At that point, the suspect somehow managed to climb into the front seat and allegedly sped away.

One of the police officers was injured when he was dragged by the fleeing vehicle. Then the other officer decided to take extreme measures, straight out of an action movie.

A woman in a nearby Hyundai Sonata saw the cop run toward her, wielding his gun and police radio in each hand. Since the officer was wearing plain clothes rather than a police uniform, the woman initially thought he was attempting to steal her car.
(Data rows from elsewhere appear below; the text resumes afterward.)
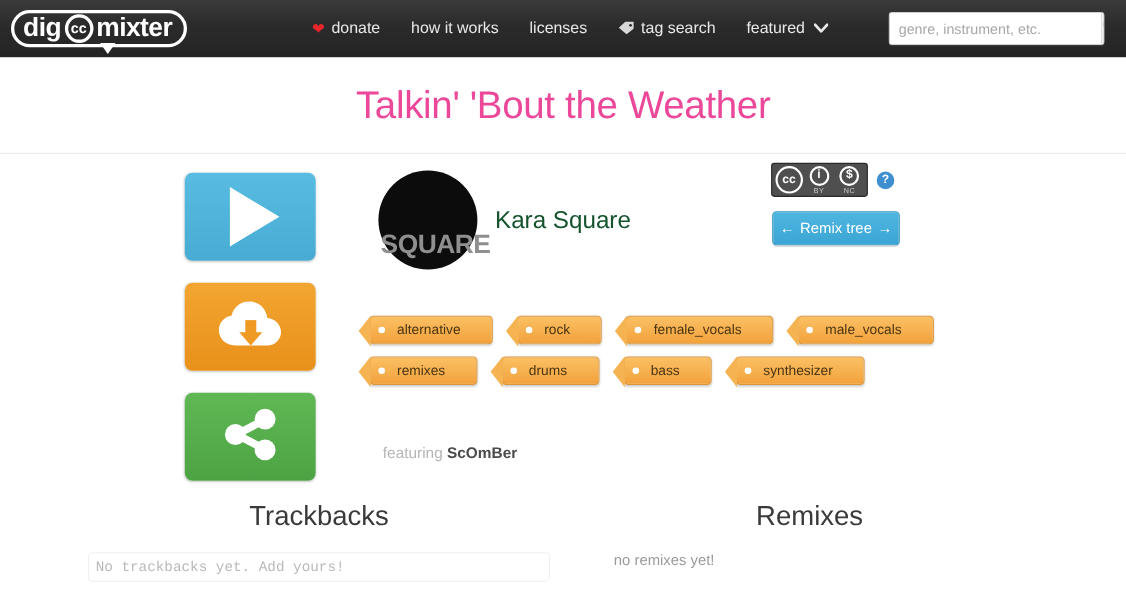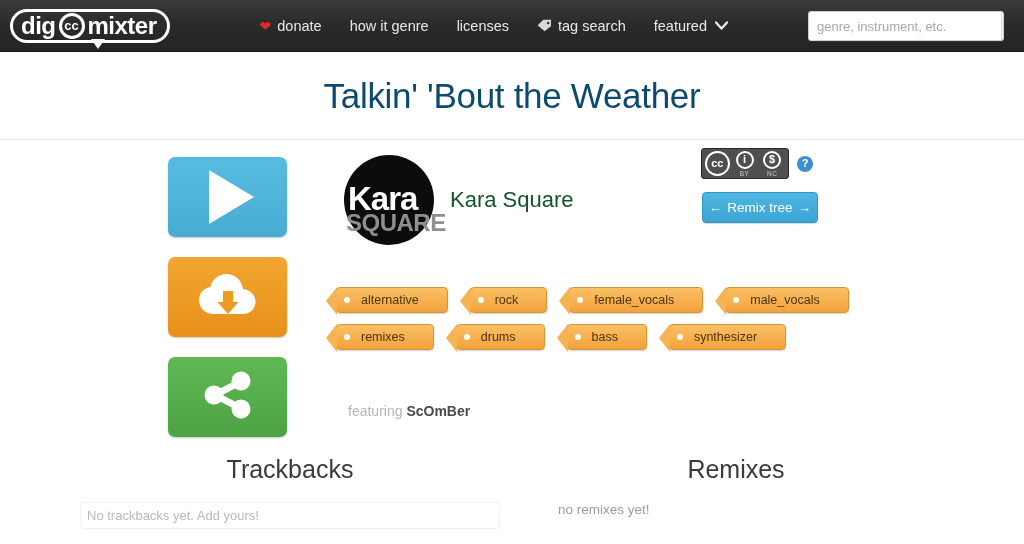"dig" .header { gap: none -> 24px }
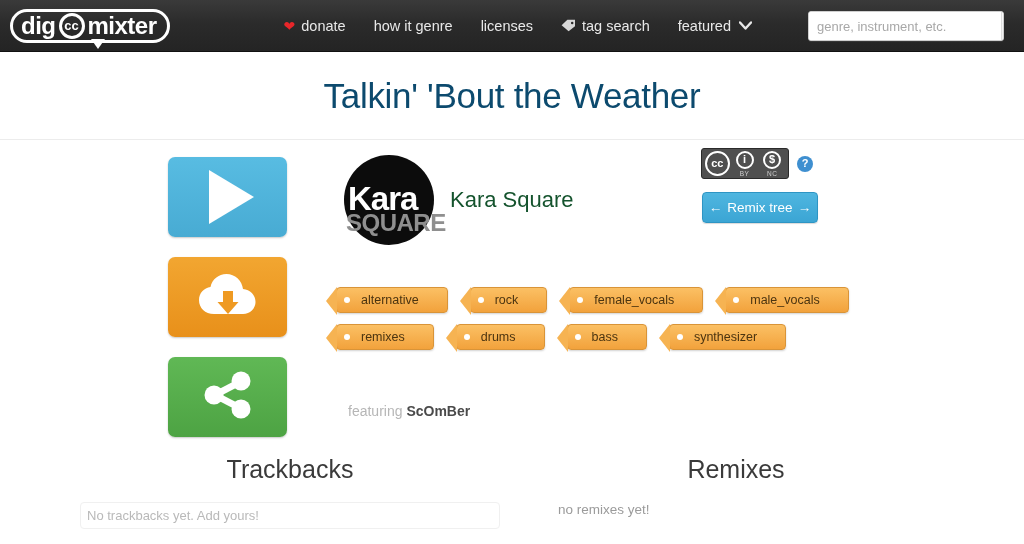"how it genre" span { text: genre -> works }
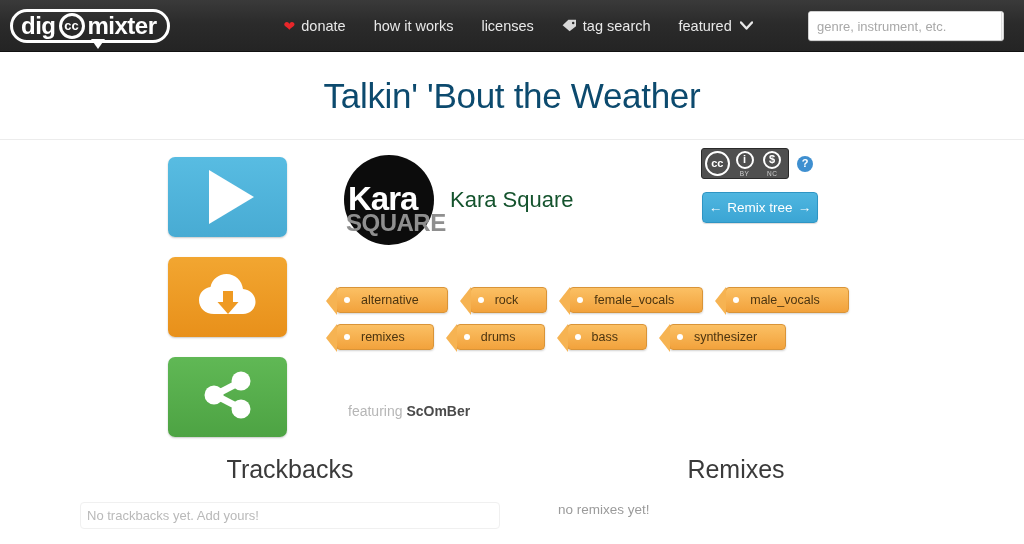"Talkin' 'Bout the Weather" .page-title { color: #0c4a6e -> #ec4899 }
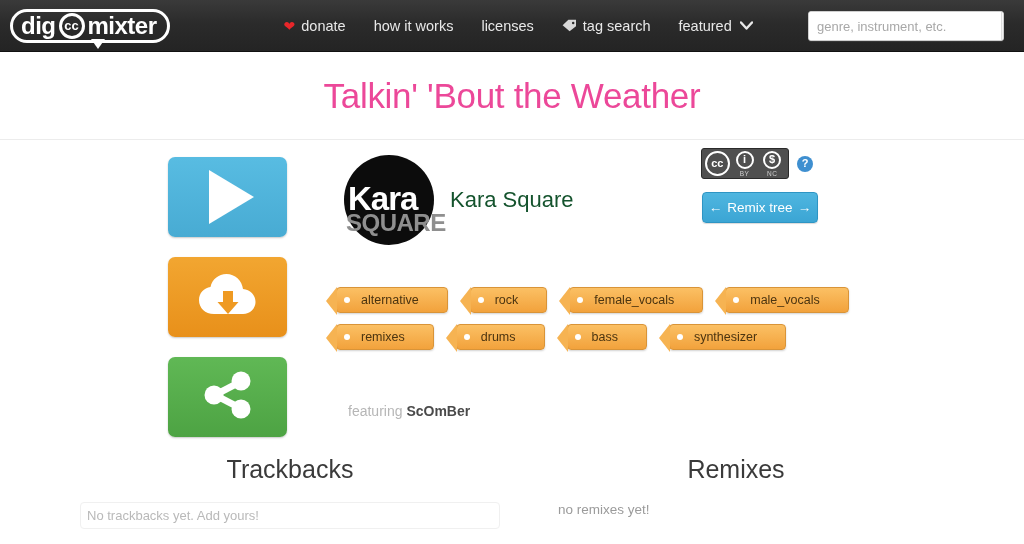"Kara" span.avatar-kara { html: <span>Kara</span> -> none }
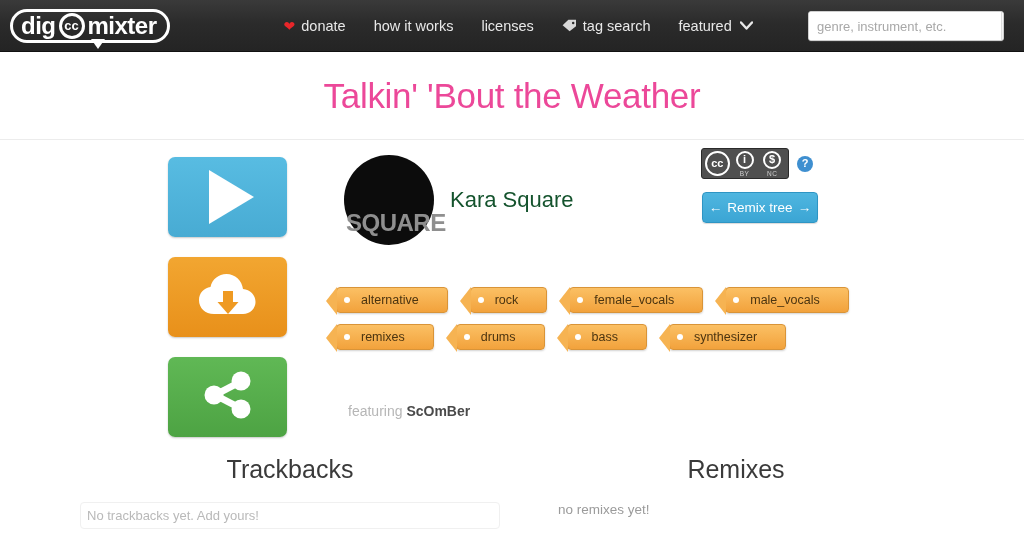"No trackbacks yet. Add yours!" .trackback-input { font-family: Liberation Sans, sans-serif -> Liberation Mono, monospace }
But when she saw his badge, she willingly gave up the vehicle.

"She didn't want to give up the car until he said 'I'm an officer,'" the woman's father Miguel Figueroa told WABC-TV New York. "Then she got out, and he got into the car ... It's like something you hear on TV. I've never heard of that before, they commandeer a car to chase someone, a perp."

After a couple of minutes, the officer returned the car with slight damage and apologized, reported WABC-TV New York. McMenamin had still not been found.

The NYPD did not immediately respond to our request for comment Wednesday morning.

The unmarked police vehicle was found abandoned in Queens. Police finally apprehended McMenamin Tuesday afternoon in Lower Manhattan, where he was discovered no longer wearing his handcuffs, reported the New York Times.

Although cops do it all the time in movies, police rarely, if ever, commandeer civilian vehicles in real life. "I have been around for 23 years and I have never heard where we have had to commandeer a car," Los Angeles Police Department spokesman Sgt. Lee Sands told the Los Angeles Times in 2007.